The movie opens with a fire in the ship's engine room. So we get right into the drama; there's no build up and no time spent introducing the characters. That initial fire is the beginning of a series of problems that make it clear that the Claridon is doomed; there's no hope of saving it. You might wonder - if things are made clear that early - where the movie is going to go, and I admit that for the first bit I was wondering this myself. But the writers made a very good decision: rather than giving us a huge collection of revolving stories we basically were given just one - a woman (Dorothy Malone) who's pinned in her cabin by debris after the explosions on board and who can't get free, and her husband (Robert Stack) who's desperately trying to save her as the water rises all around her. Throw in their daughter (played by an 8 year old Tammy Marihugh - who I thought was going to turn out to be an irritating child actor but who actually ended up putting on a pretty believable performance as the terrified child) and you have a series of sympathetic characters to root for, and you do empathize with their increasing desperation as things become more and more hopeless. You also have some tension in the crew that serves as a sort of backdrop, as the captain (George Sanders) seems reluctant to do very much at first, being more concerned with the ship (and a pending promotion) than with his passengers. I thought the performances were good all around. The special effects were also well done (the movie was nominated for a special effects Oscar) and even though this was made in 1960, this doesn't really have a dated feeling at all - although the very last scene showing the Claridon going under looked completely fake. One weakness throughout I thought was the repeated use of narration by George Furness (who also played one of the ship's officers who disagreed with the captain's handling of the unfolding disaster.) While it sped the movie along by recounting in a few seconds what might have taken several scenes to establish it just didn't seem to fit with the dramatic feel of the movie.

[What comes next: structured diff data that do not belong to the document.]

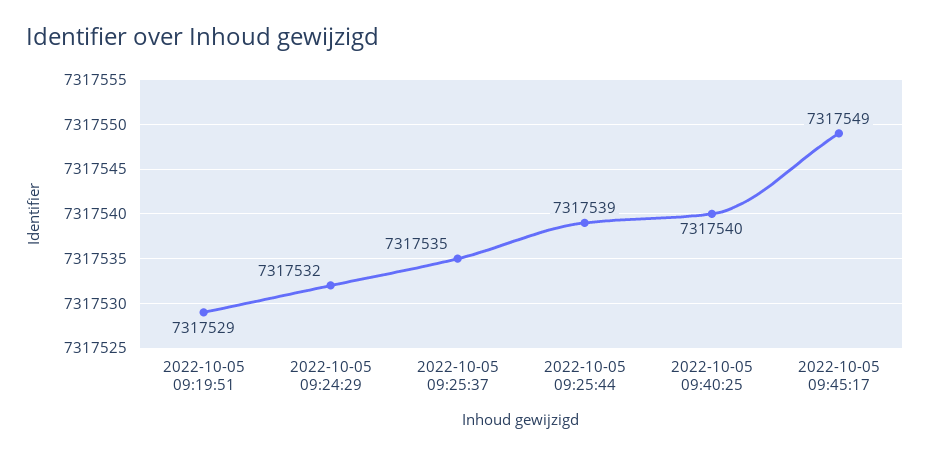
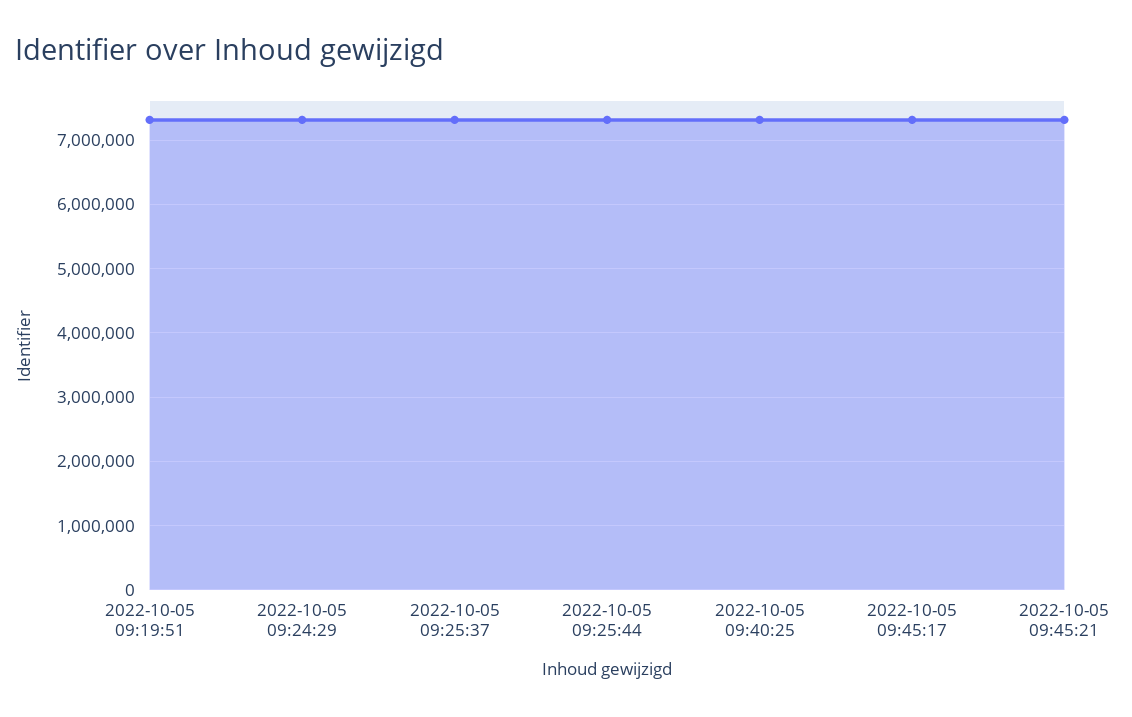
2022-10-05 09:45:21: none -> 7300000

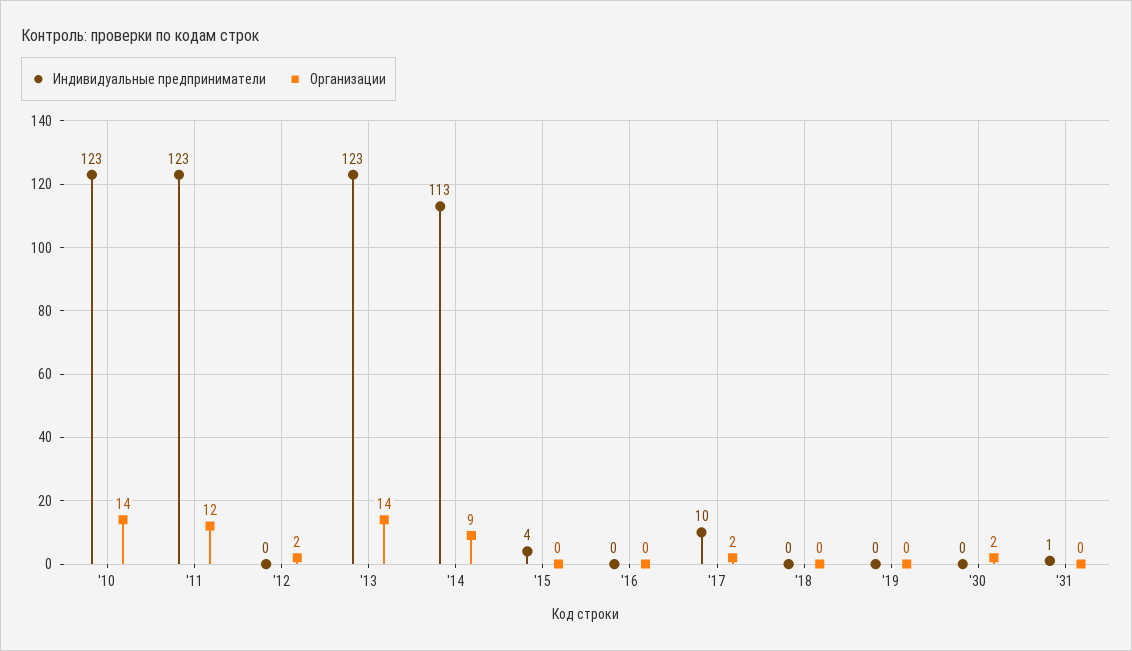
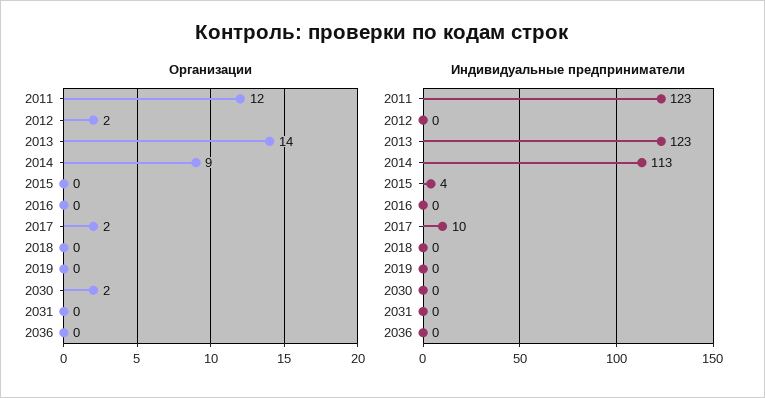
Индивидуальные предприниматели, '10: 123 -> none
Организации, '10: 14 -> none
Индивидуальные предприниматели, '31: 1 -> 0
Организации, 2036: none -> 0
Индивидуальные предприниматели, 2036: none -> 0

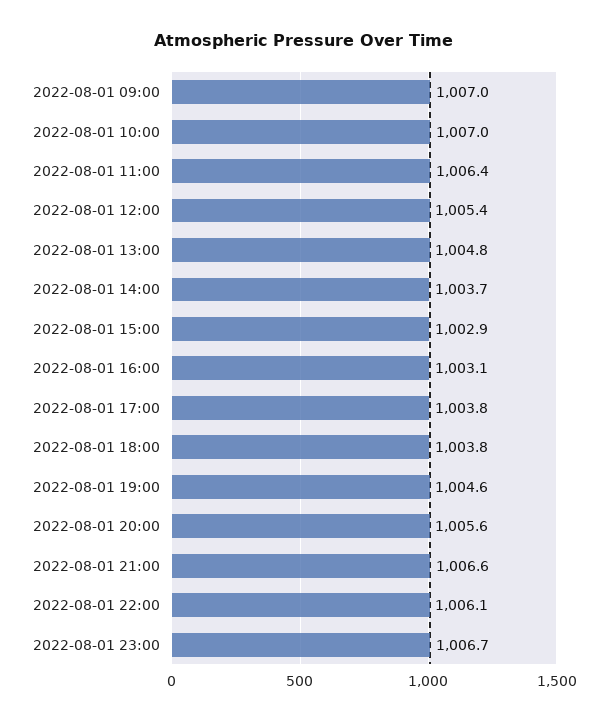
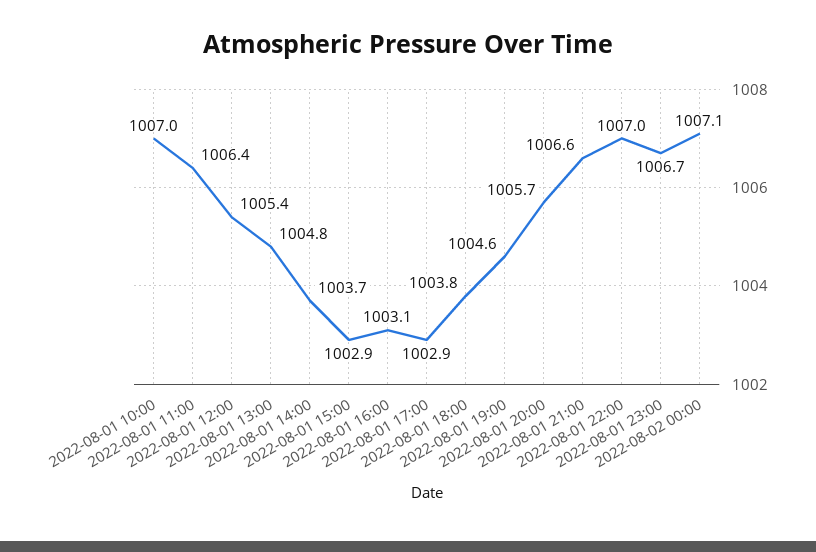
2022-08-01 09:00: 1007 -> none
2022-08-01 17:00: 1003.8 -> 1002.9
2022-08-01 20:00: 1005.6 -> 1005.7
2022-08-01 22:00: 1006.1 -> 1007
2022-08-02 00:00: none -> 1007.1

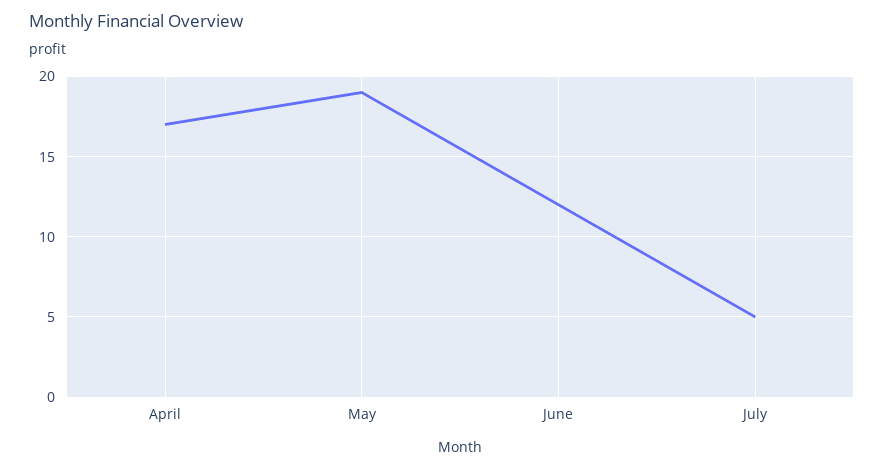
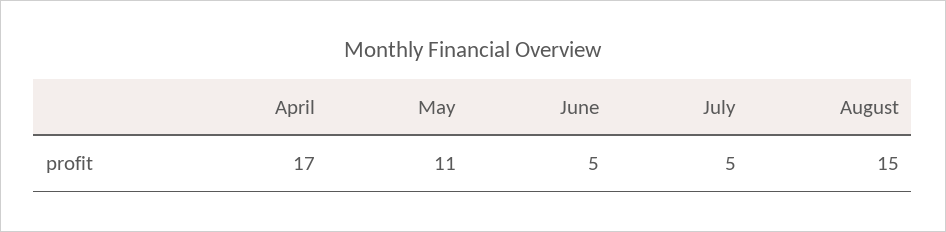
May: 19 -> 11
June: 12 -> 5
August: none -> 15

This was clearly an early entry in what would become a familiar genre in the 1970's: the disaster flick. Compared to most of those films this one stands up very well. It's better than anything in the "Airport" series and although I liked "The Poseidon Adventure" it avoids becoming gimmicky (in the way that the capsized ship was a gimmick in that movie.) Anyone who became a fan of those later disaster movies really should give this one a chance. (7/10)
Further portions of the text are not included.